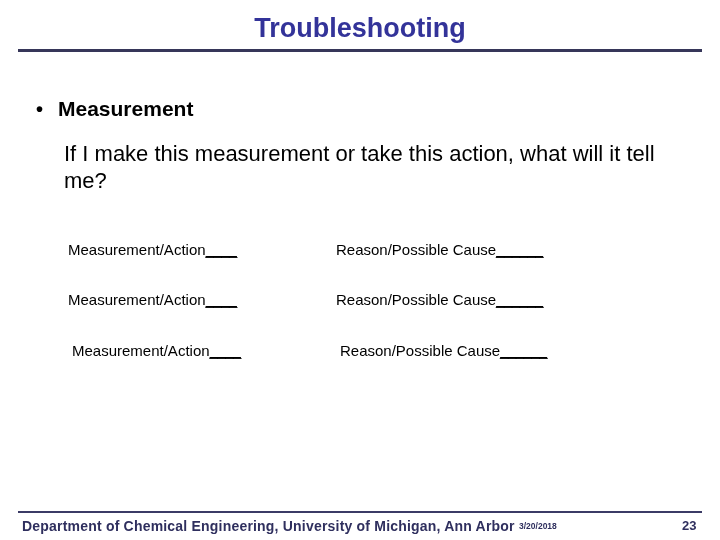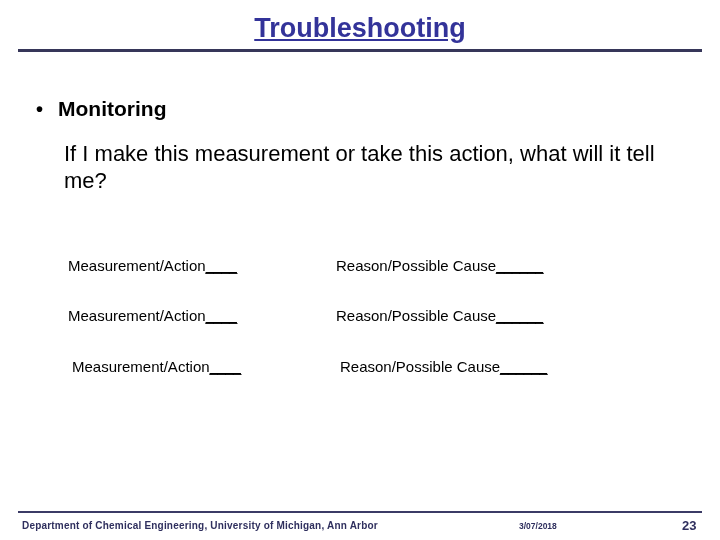--- a/index.html
+++ b/index.html
@@ -32,7 +32,6 @@
     letter-spacing: 0px;
     line-height: 32px;
     white-space: nowrap;
-    text-decoration: underline;
   }
 
   #title-rule {

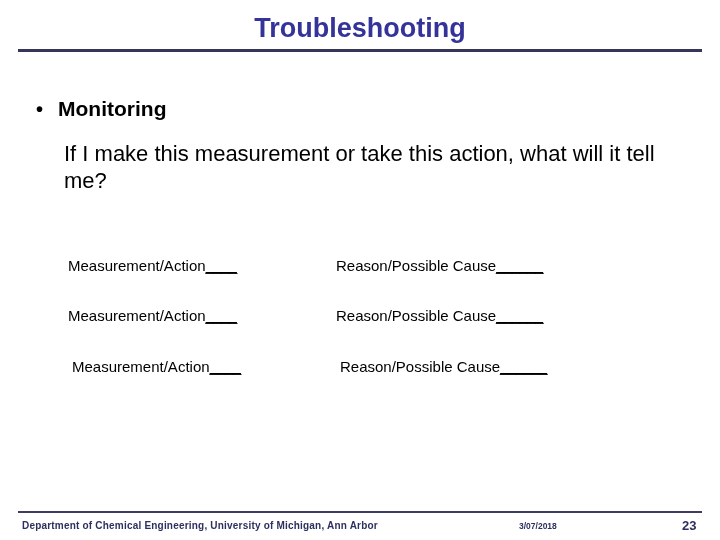--- a/index.html
+++ b/index.html
@@ -166,7 +166,7 @@
 
     <div class="bullet-row">
       <span class="bullet-glyph">•</span>
-      <span class="bullet-label">Monitoring</span>
+      <span class="bullet-label">Measurement</span>
     </div>
 
     <div id="question-text">If I make this measurement or take this action, what will it tell me?</div>

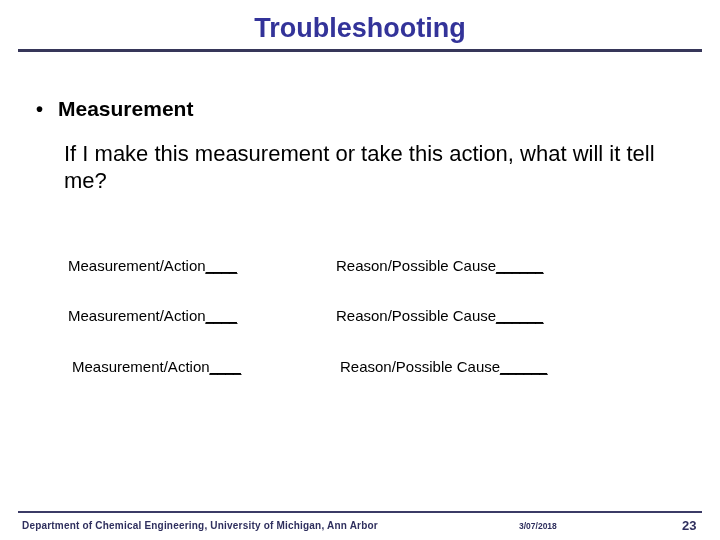--- a/index.html
+++ b/index.html
@@ -98,7 +98,6 @@
   .fill-row .col-a {
     display: inline-block;
     width: 268px;
-    margin-top: 16px;
   }
   .fill-row .col-b {
     display: inline-block;

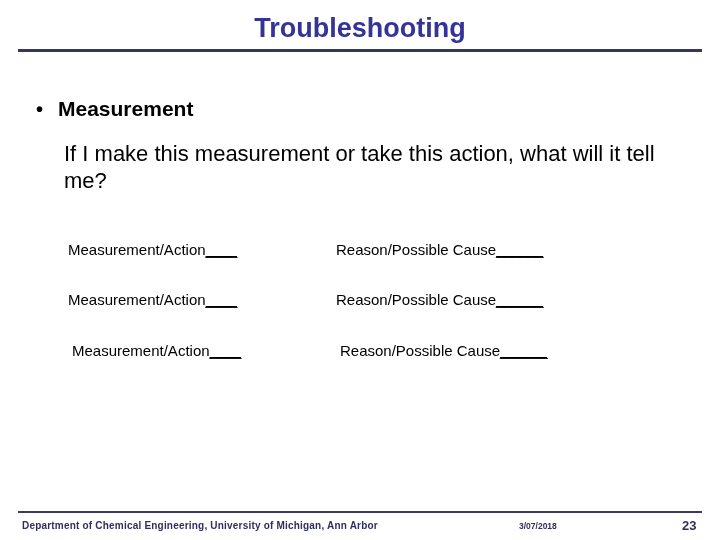--- a/index.html
+++ b/index.html
@@ -124,7 +124,7 @@
     position: absolute;
     left: 22px;
     top: 520px;
-    font-size: 10px;
+    font-size: 14px;
     line-height: 12px;
     font-weight: bold;
     color: #2f2f5e;

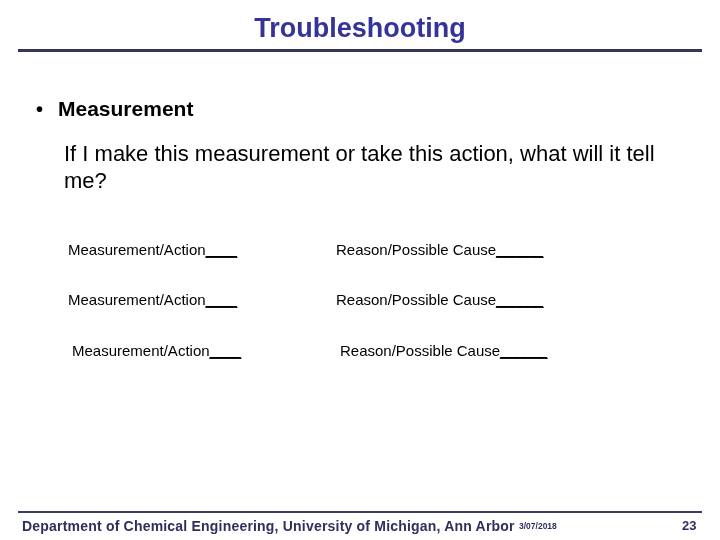--- a/index.html
+++ b/index.html
@@ -188,7 +188,7 @@
 
   <div id="footer-dept">Department of Chemical Engineering, University of Michigan, Ann Arbor</div>
 
-  <div id="footer-date">3/07/2018</div>
+  <div id="footer-date">3/20/2018</div>
 
   <div id="footer-page">23</div>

= = =

*Exercise description*: Note every line of the records that holds the word "span", and copy it.

*Answer box*:
       <span class="bullet-glyph">•</span>
-      <span class="bullet-label">Monitoring</span>
+      <span class="bullet-label">Measurement</span>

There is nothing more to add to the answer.